▸ Goal of the exercise
Return all lines of the listing below that carry the word "LEUCHTENDIREKT".

▸ Records to process
###
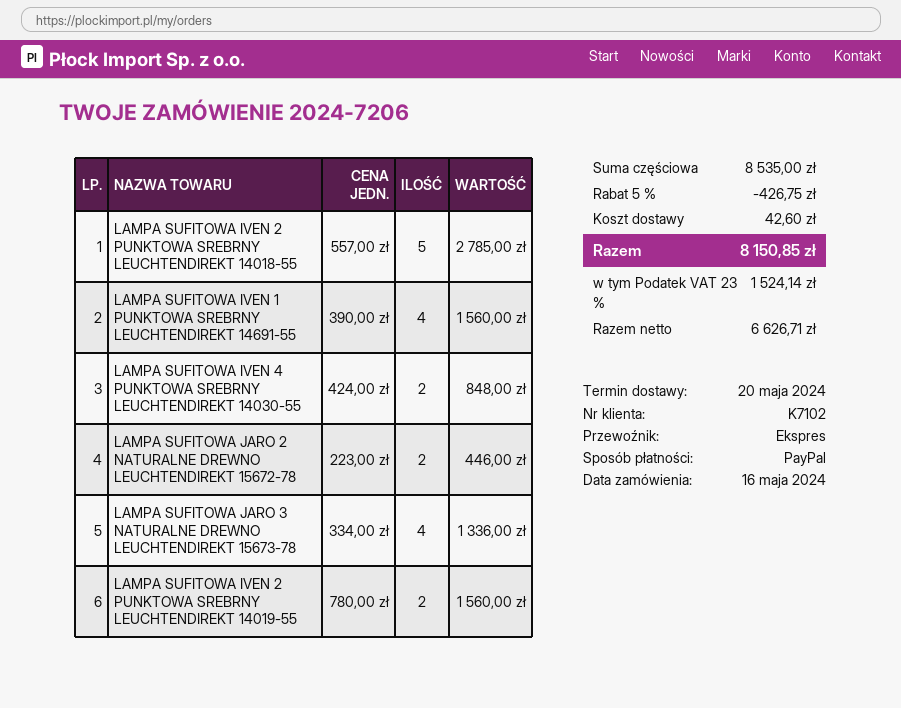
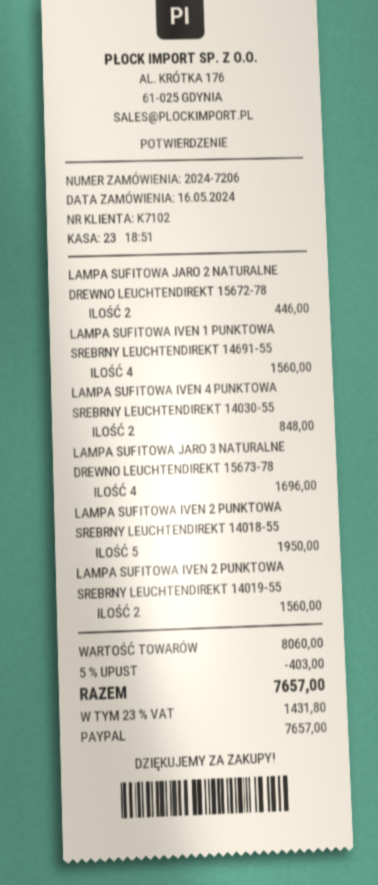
LAMPA SUFITOWA IVEN 2 PUNKTOWA SREBRNY LEUCHTENDIREKT 14018-55: 5 for 2785.00 -> 5 for 1950.00
LAMPA SUFITOWA JARO 3 NATURALNE DREWNO LEUCHTENDIREKT 15673-78: 4 for 1336.00 -> 4 for 1696.00
subtotal: 8535.00 -> 8060.00
discount: 5% = 426.75 -> 5% = 403.00
shipping: 42.60 -> none
tax: 23% = 1524.14 -> 23% = 1431.80
total: 8150.85 -> 7657.00

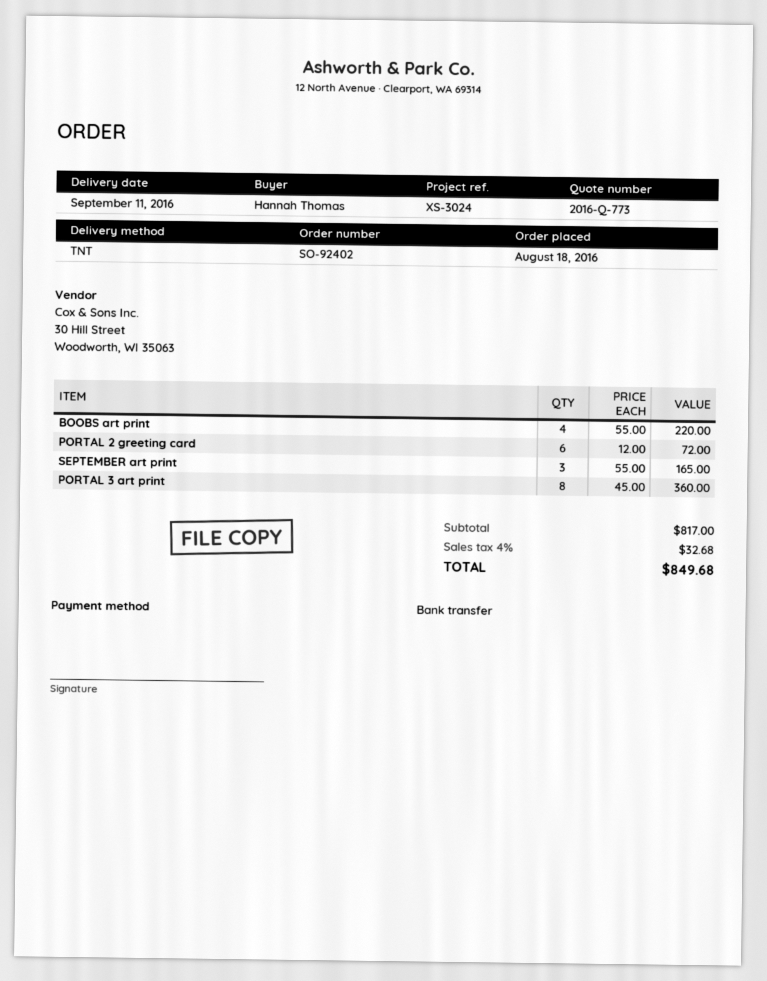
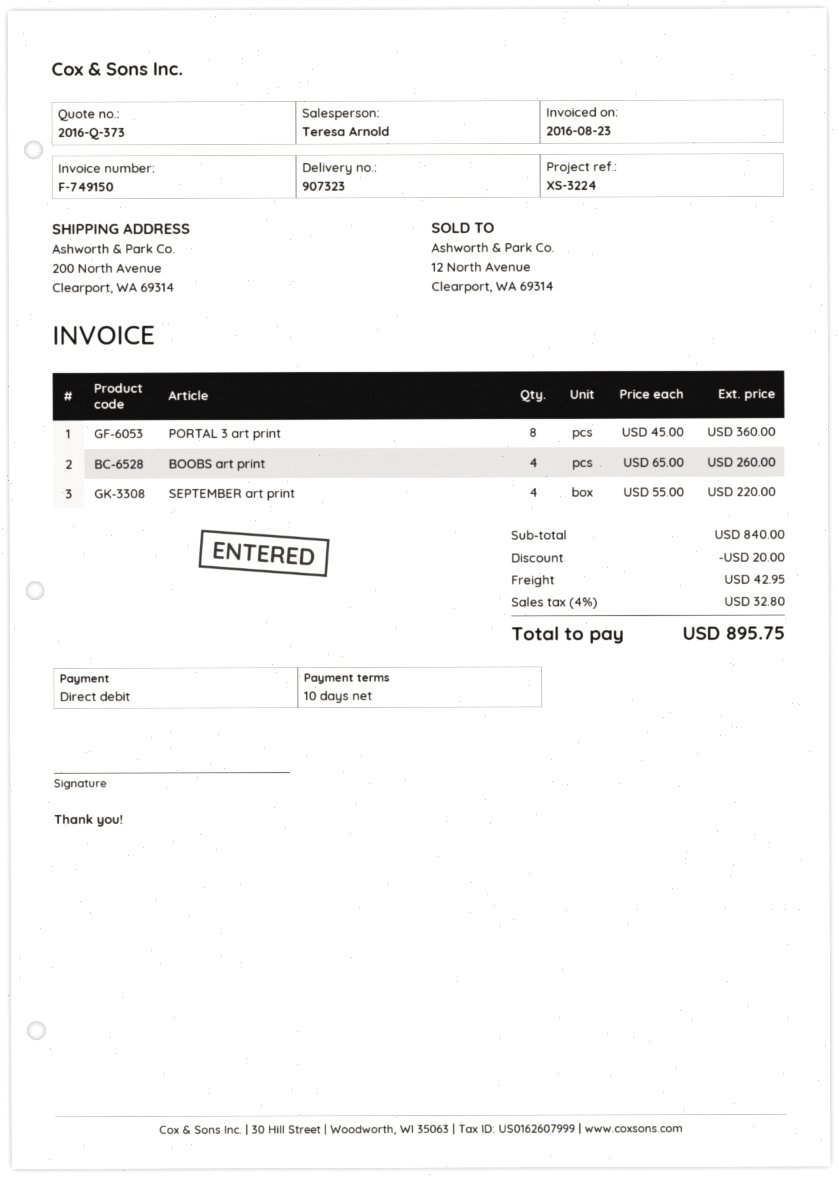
quote number: 2016-Q-773 -> 2016-Q-373
reference: XS-3024 -> XS-3224
payment method: bank transfer -> direct debit
BOOBS art print: 4 x 55.00 = 220.00 -> 4 x 65.00 = 260.00
PORTAL 2 greeting card: 6 x 12.00 = 72.00 -> none
SEPTEMBER art print: 3 x 55.00 = 165.00 -> 4 x 55.00 = 220.00
subtotal: 817.00 -> 840.00
discount: none -> 20.00
shipping: none -> 42.95
tax: 4% = 32.68 -> 4% = 32.80
total: 849.68 -> 895.75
###
▸ Solution below
LAMPA SUFITOWA IVEN 2 PUNKTOWA SREBRNY LEUCHTENDIREKT 14018-55: 5 for 2785.00 -> 5 for 1950.00
LAMPA SUFITOWA JARO 3 NATURALNE DREWNO LEUCHTENDIREKT 15673-78: 4 for 1336.00 -> 4 for 1696.00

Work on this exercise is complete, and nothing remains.